Image: Robert Workman

Inside the ROYAL WELSH COLLEGE

www.rwcmd.ac.uk

A Golden Age for RWCMD Opera A

s RWCMD’s MA in Opera Performance course celebrates its fifth anniversary, the contribution being made in Wales to the future of opera internationally is in no doubt. It is by any definition a golden age for the College, whose graduates are being taken on every year by the National Opera Studio and the UK’s leading opera companies. This success is due at least in part to the strength of the College’s professional partnerships.
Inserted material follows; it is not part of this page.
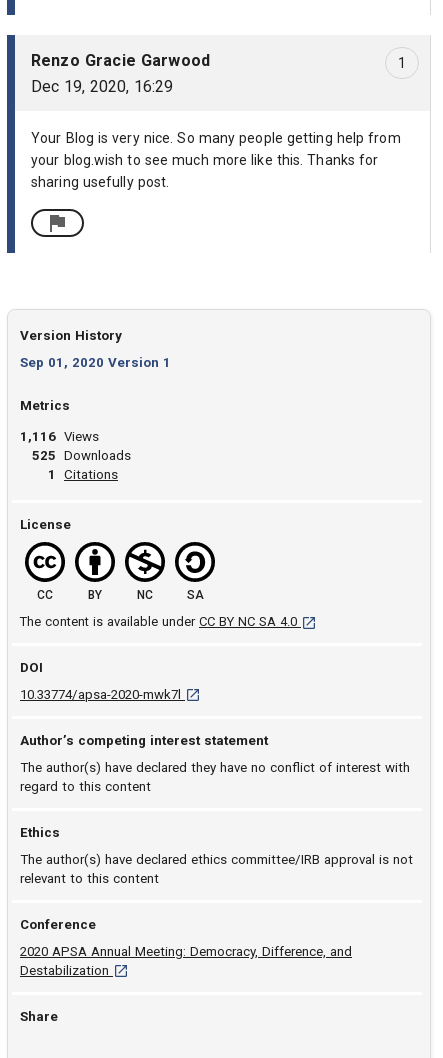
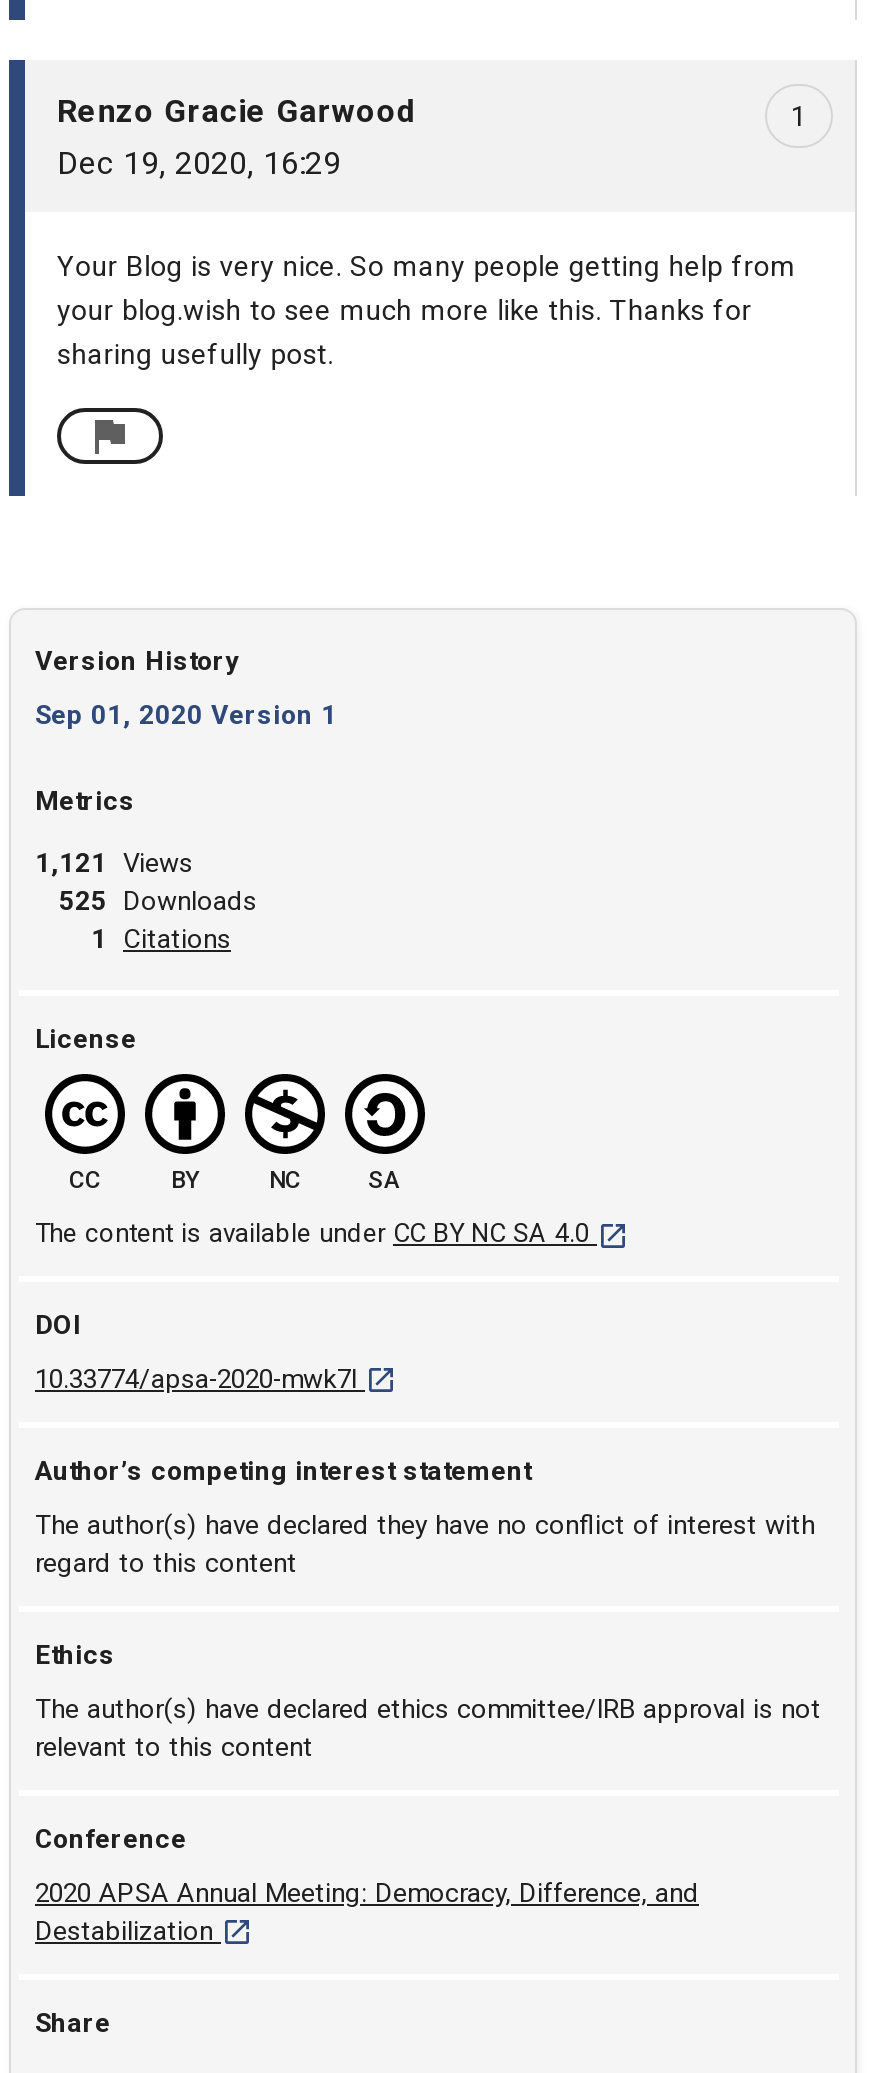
- 1,116 Views
+ 1,121 Views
Benefitting from its unique position within an energised sector in Wales, the College is able to provide valuable opportunities for its students to collaborate with some of the UK’s most exciting and groundbreaking companies, each working in their own way to develop new talent, new work and new audiences for opera. With David Pountney - one of opera’s most enigmatic figures - at the helm of Welsh National Opera and committed to working in partnership with the College to find and nurture the best new talent, students now have unprecedented access to the national opera company’s inner sanctum.

Wales’ Rising Stars

Recently, this has extended to opportunities for several students to perform as part of the professional ensemble in WNO’s main stage productions – The Three Boys in the company’s current revival of The Magic Flute are played in rotation by six of RWCMD’s female singers. Baritone Emyr Wyn Jones - winner of the hotly contested Bruce Millar Gulliver opera prize earlier this year – was one of three RWCMD students to appear in WNO’s Welsh language production, Gair a Gnawd, in April, and he has just been cast as cover for two roles in the company’s forthcoming new production of Peter Pan by composer Richard Ayres. “I think there’s a real commitment from WNO to giving young singers opportunities to develop professionally,” says Emyr. “Many of their singers and almost all of their music staff work in College regularly, either as coaches or mentors. That helps to break down some of the barriers. For me, it means that going in there doesn’t feel so daunting - it’s just an extension of what I do in College.”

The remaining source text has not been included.